¿Quién
decís que soy yo? Todos
los evangelistas sinópticos recogen esta pregunta dirigida por Jesús
a sus discípulos en la región de Cesarea de Filipo. Para los
primeros cristianos era muy importante recordar una y otra vez a
quién estaban siguiendo, cómo estaban colaborando en su proyecto y
por quién estaban arriesgando su vida.
Cuando
nosotros escuchamos hoy esta pregunta, tendemos a pronunciar las
fórmulas que ha ido acuñando el cristianismo a lo largo de los
siglos: Jesús es el Hijo de Dios hecho hombre, el Salvador del
mundo, el Redentor de la humanidad… ¿Basta pronunciar estas
palabras para convertirnos en «seguidores»
de Jesús?
Por
desgracia, se trata con frecuencia de fórmulas aprendidas a una edad
infantil, aceptadas de manera mecánica, repetidas de forma ligera, y
afirmadas más que vividas.
Confesamos
a Jesús por costumbre, por piedad o por disciplina, pero vivimos sin
captar la originalidad de su vida, sin escuchar la novedad de su
llamada, sin dejarnos atraer por su amor misterioso, sin contagiarnos
de su libertad, sin esforzarnos en seguir su trayectoria.
Lo
adoramos como «Dios»
pero no es el centro de nuestra vida. Lo confesamos como «Señor»

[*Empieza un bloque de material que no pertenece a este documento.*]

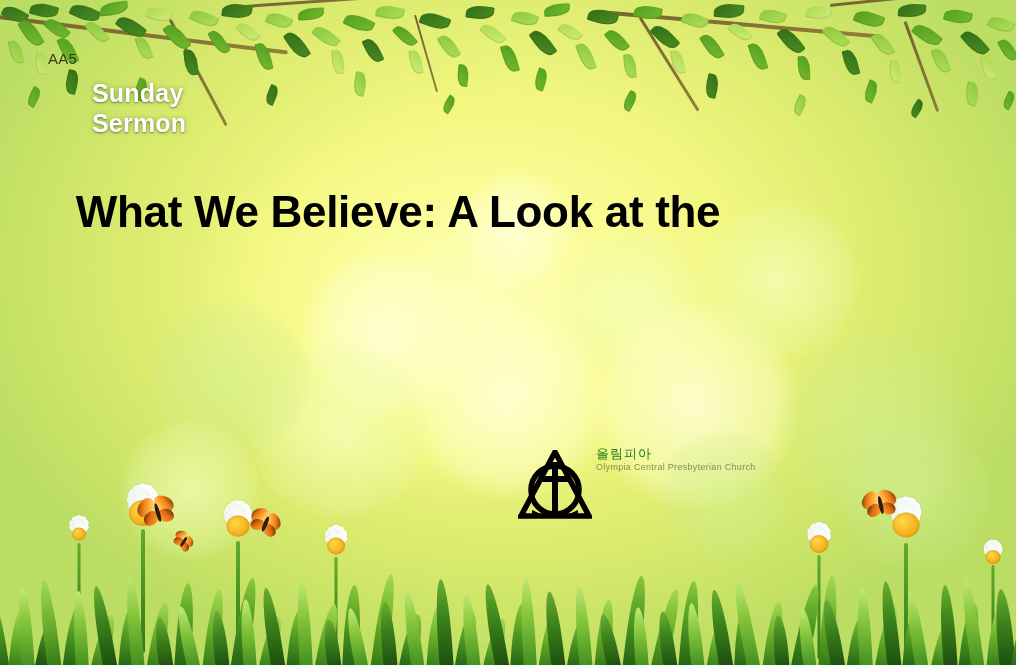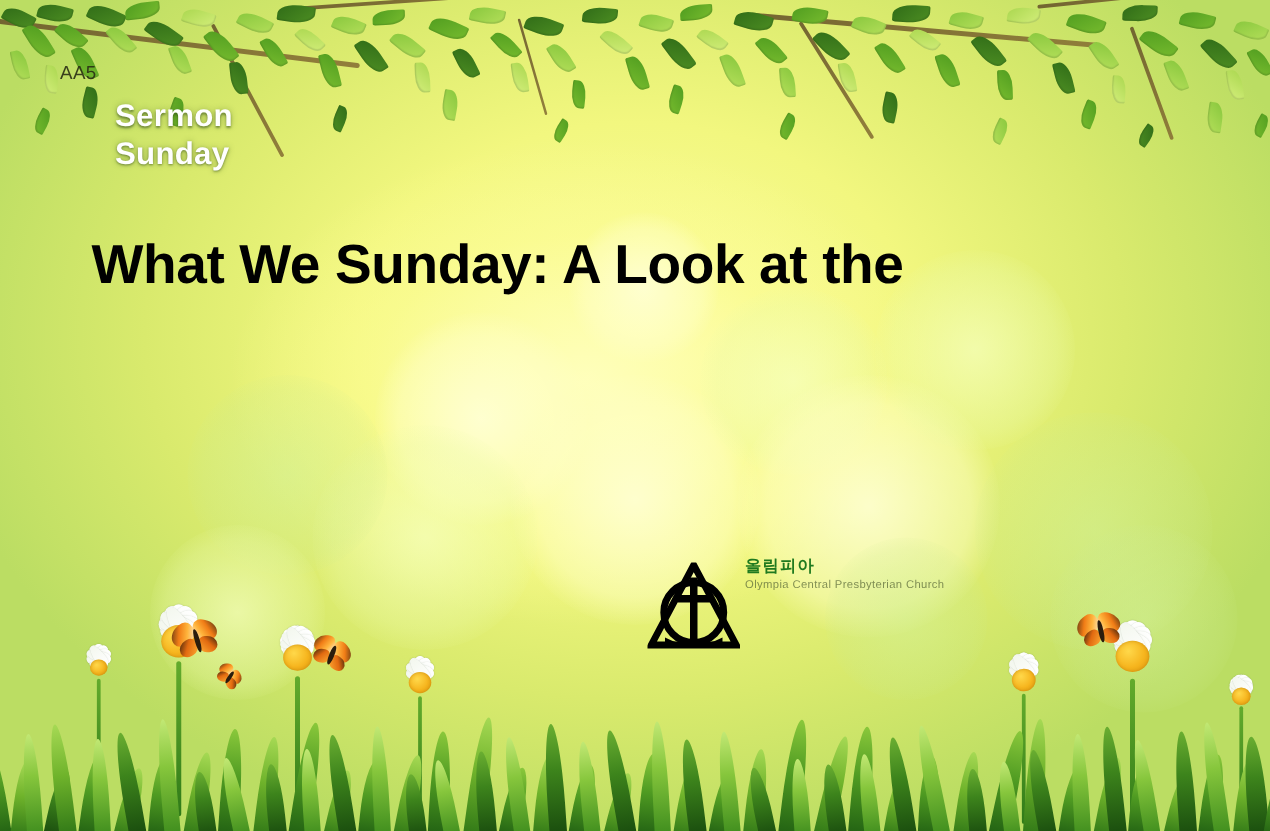--- a/index.html
+++ b/index.html
@@ -474,8 +474,8 @@
   <div class="tag">AA5</div>
 
   <div class="kicker">
+    <div>Sunday</div>
     <div>Sermon</div>
-    <div>Sunday</div>
   </div>
 
   <div class="title">

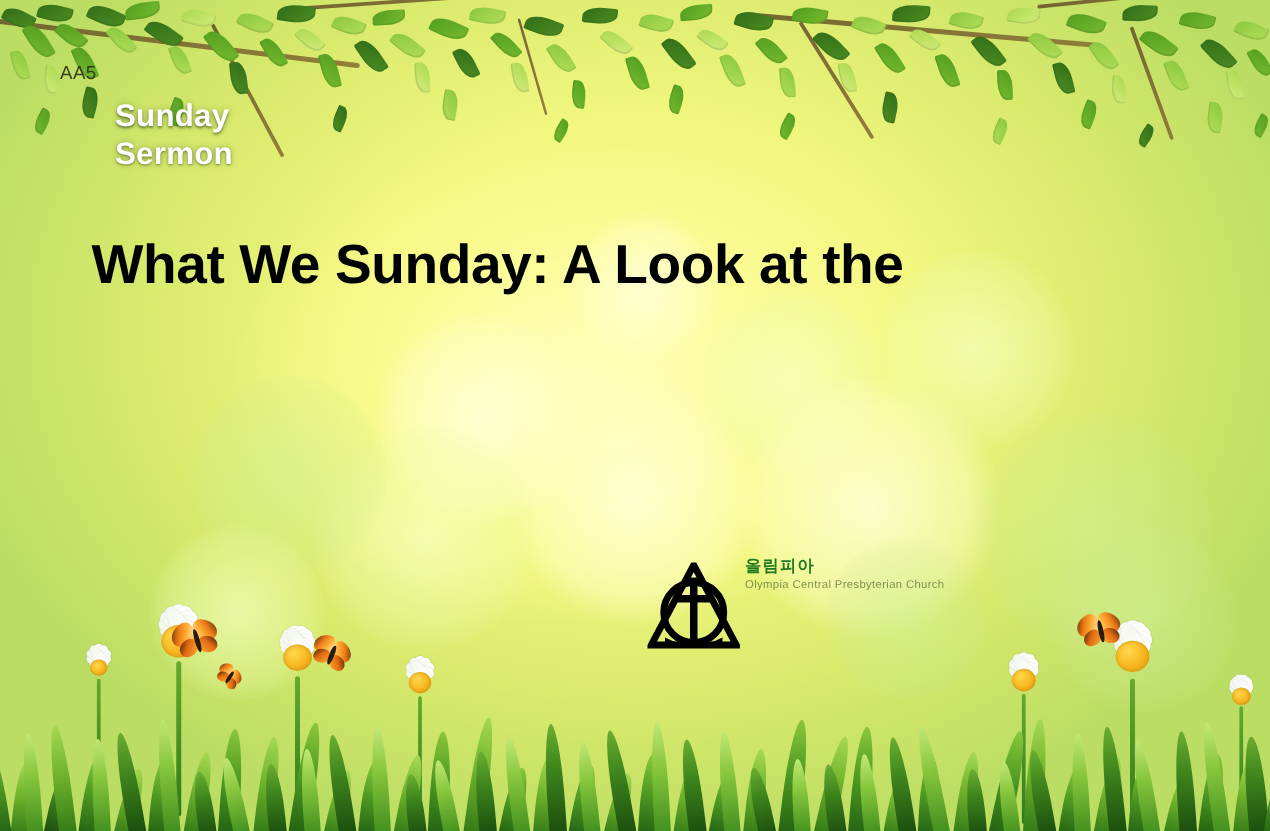--- a/index.html
+++ b/index.html
@@ -479,7 +479,7 @@
   </div>
 
   <div class="title">
-    <div>What We Sunday: A Look at the</div>
+    <div>What We Believe: A Look at the</div>
   </div>
 
 

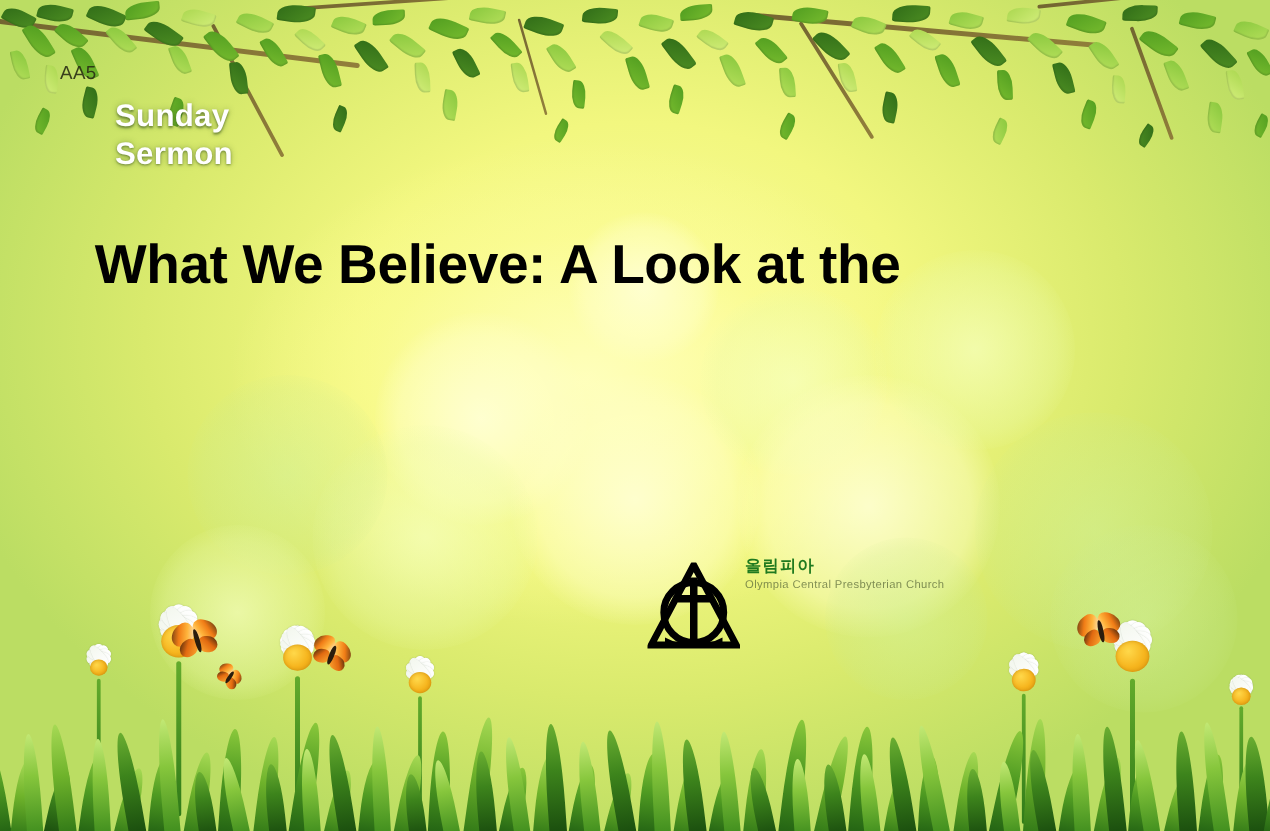--- a/index.html
+++ b/index.html
@@ -109,7 +109,7 @@
   .logo .emblem{ position:absolute; left:0; top:4px; width:74px; height:72px; }
   .logo .txt{ position:absolute; left:78px; top:0; width:190px; }
   .logo .ko-small{
-    font-family:"DejaVu Sans", sans-serif; font-size:13px; font-weight:bold;
+    font-family:"DejaVu Sans", sans-serif; font-size:13px; font-weight:normal;
     color:#1f7a1f; letter-spacing:1px; line-height:15px;
   }
   .logo .ko-main{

pero vivimos de espaldas a su proyecto, sin saber muy bien cómo era
y qué quería. Le decimos «Maestro»
pero no vivimos motivados por lo que motivaba su vida. Vivimos como
miembros de una religión, pero no somos discípulos de Jesús.
Paradójicamente,
la «ortodoxia» de nuestras fórmulas doctrinales nos puede dar
seguridad, dispensándonos al mismo tiempo de un encuentro vivo con
Jesús. Hay cristianos muy «ortodoxos» que viven una religiosidad
instintiva pero no conocen por experiencia lo que es nutrirse de
Jesús. Se sienten «propietarios» de la fe, alardean incluso de su
ortodoxia, pero no conocen el dinamismo del Espíritu de Cristo.
No
nos hemos de engañar. Cada uno hemos de ponernos ante Jesús,
dejarnos mirar directamente por él y escuchar desde el fondo de
nuestro ser sus palabras: ¿quién soy yo realmente para vosotros? A
esta pregunta se responde con la vida más que con palabras sublimes.